でも小さなお店を自分で切り盛りしてみて、それは思い上がりだったなと気がついた。その町に根付いて、与えられたお店やさんの役をしっかり演じる。私たちが魅力的な役を作れば作るほど、その町は素敵になっていく。

ムーミンが来る日はミムラ姉さんに。

まるちゃんが来る日はたまちゃんに。

それを知ってからますます、ケーキ屋と客になってケーキを選ぶ時間がとても好きになった。わたしとLABESSのお姉さんは、そういう役同士で話しているみたいで。

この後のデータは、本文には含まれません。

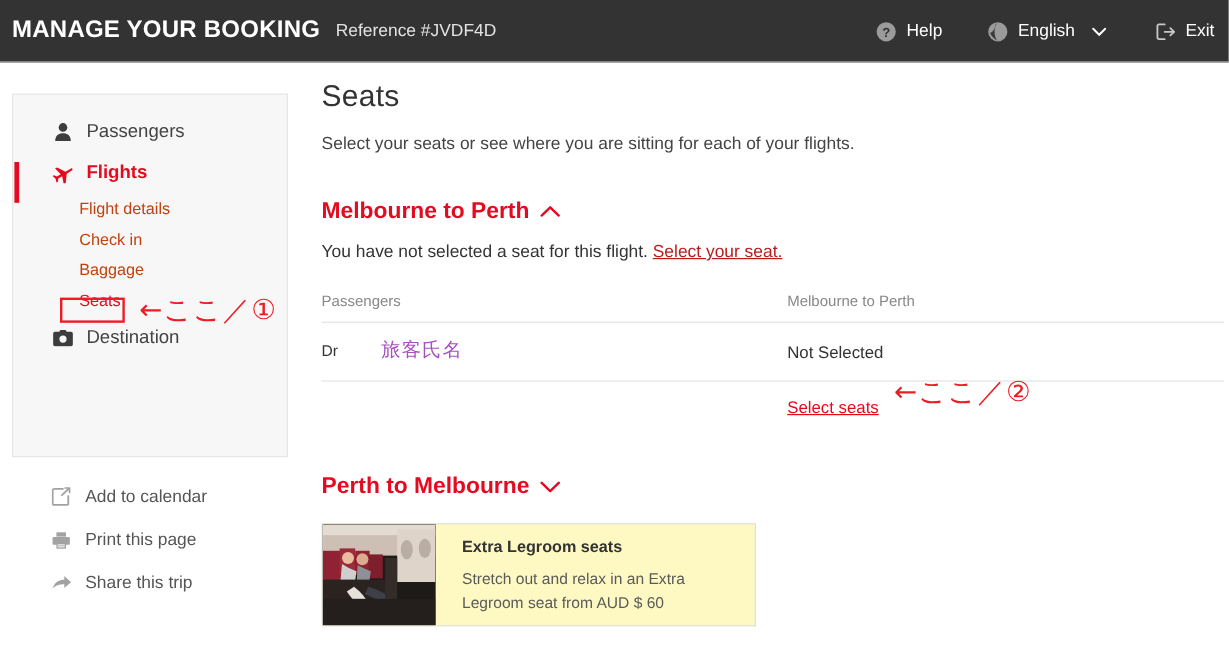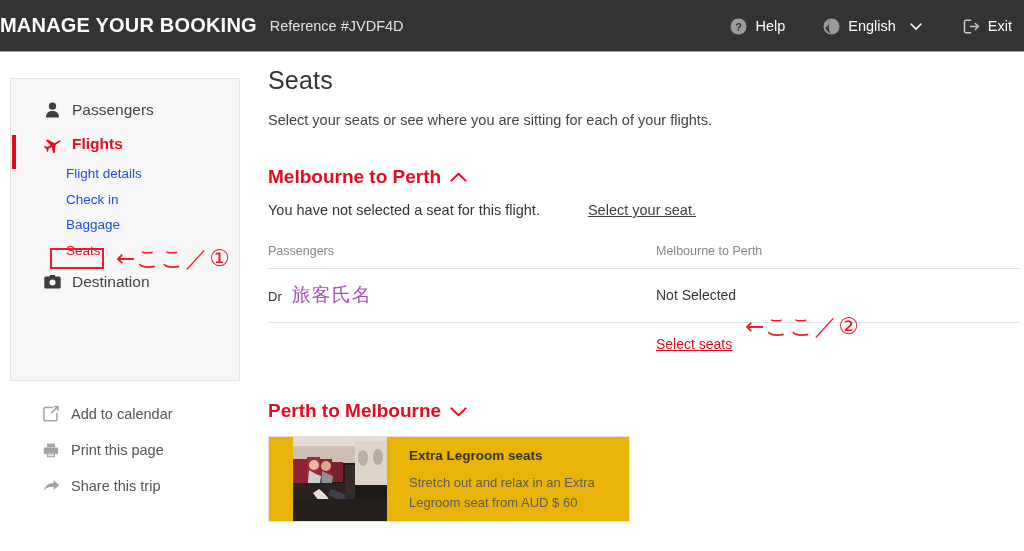--- a/index.html
+++ b/index.html
@@ -24,7 +24,7 @@
     font-size: 20px;
     font-weight: bold;
     letter-spacing: .2px;
-    margin-left: 0;
+    margin-left: 10px;
     white-space: nowrap;
   }
   .ref-text {

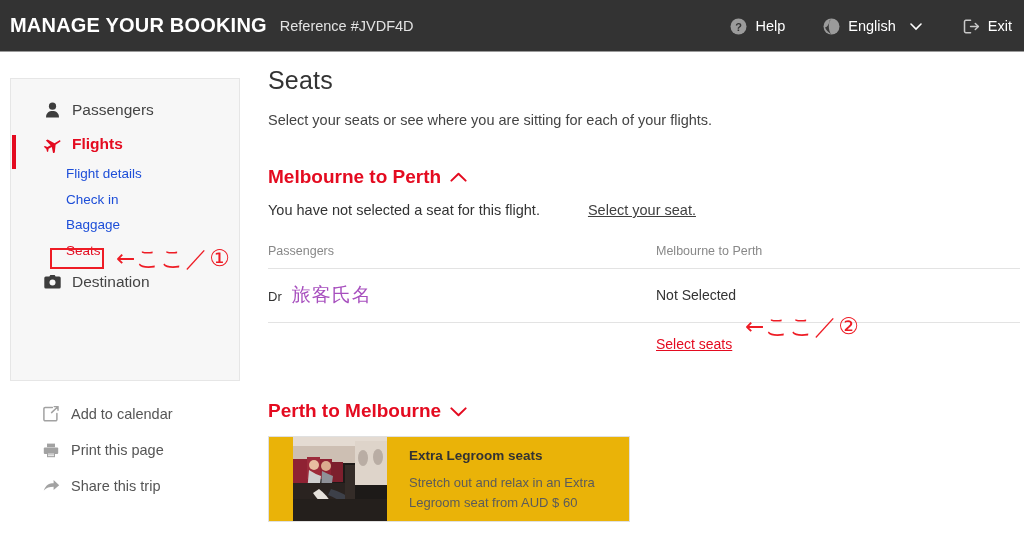--- a/index.html
+++ b/index.html
@@ -75,7 +75,7 @@
     height: 25.5px; display: flex; align-items: center;
     padding-left: 55px; cursor: pointer;
   }
-  .sub-label { font-size: 13.5px; color: #1d4ed8; white-space: nowrap; }
+  .sub-label { font-size: 13.5px; color: #c2410c; white-space: nowrap; }
   .sub-item.highlight .sub-label { color: #e40b20; }
 
   

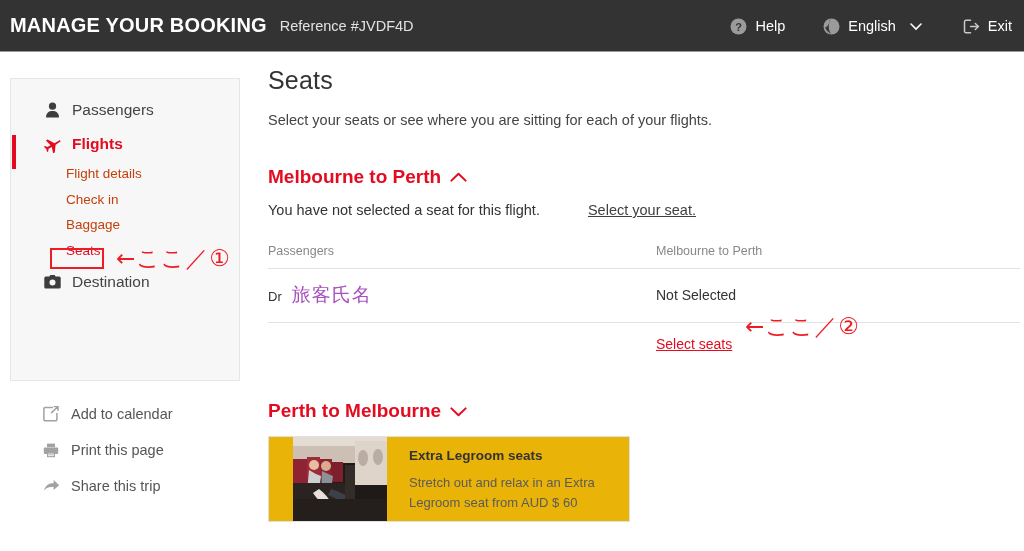--- a/index.html
+++ b/index.html
@@ -106,7 +106,7 @@
     cursor: pointer; width: max-content;
   }
   .flight-note { margin-top: 14px; font-size: 14.5px; color: #333333; }
-  .inline-link { color: #404040; text-decoration: underline; cursor: pointer; margin-left: 44px; }
+  .inline-link { color: #b91c1c; text-decoration: underline; cursor: pointer; }
 
   table.seats-table { margin-top: 26px; width: 752px; border-collapse: collapse; }
   table.seats-table th {

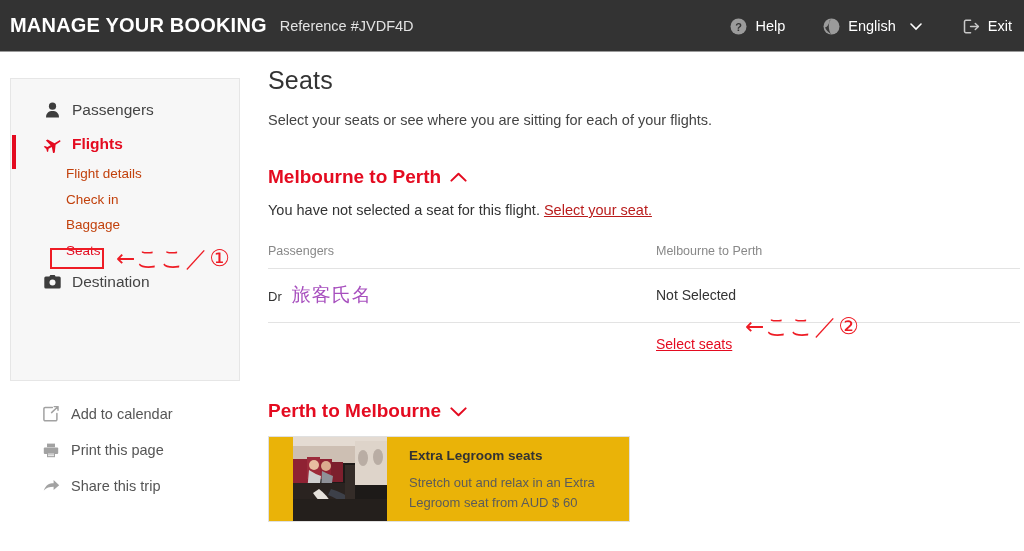--- a/index.html
+++ b/index.html
@@ -118,8 +118,9 @@
   .col-b { width: 388px; }
   .pax-title { font-size: 13px; color: #333333; margin-right: 10px; vertical-align: baseline; }
   .pax-name {
-    color: #a74fbe; font-size: 19px; letter-spacing: 1px;
+    color: #a74fbe; font-size: 16px; letter-spacing: 1px;
     vertical-align: baseline;
+    margin-left: 26px;
   }
   .select-seats-link {
     color: #e40b20; text-decoration: underline; font-size: 14px; cursor: pointer;

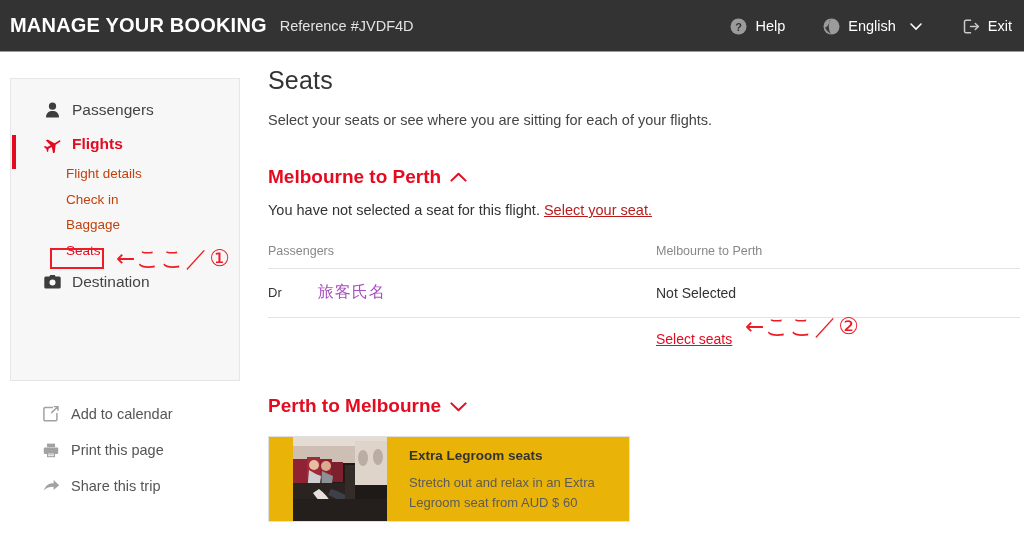--- a/index.html
+++ b/index.html
@@ -132,10 +132,9 @@
   .promo {
     position: absolute; left: 268px; top: 436px;
     width: 362px; height: 86px;
-    background: #eab308;
+    background: #fef9c3;
     border: 1px solid #e0e0e0;
     display: flex;
-    padding-left: 24px;
   }
   .promo-img {
     width: 94px; height: 84px; flex: 0 0 94px;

先日「LABESS」に立ち寄ったところ、「ご挨拶ができてよかったです」とお姉さんが話しかけてくれた。映画でいうとちょい役としての絡み。だけど、いつも以上の会話をしてしまって

ああ、本当に終わるんだなぁ

と思った。「寂しいけど、ケーキ買えるだけ買います」と伝えた。なるべくこの店の前を通りすがろう。

12月の「LABESS」にはエンドロールが流れている。もし、少しでも「LABESS」に関わったのであれば、エンドロールの末端に名前を連ねるチャンスだ。エキストラであっても、小さなお店の物語にぜひ関わってみてほしい。

ちなみにブログを読んだら、お姉さんは色々あった上で次のことも考えているようだった。きっとまたステキな物語になるんだろうな。私はすでに、次の作品がとても楽しみ。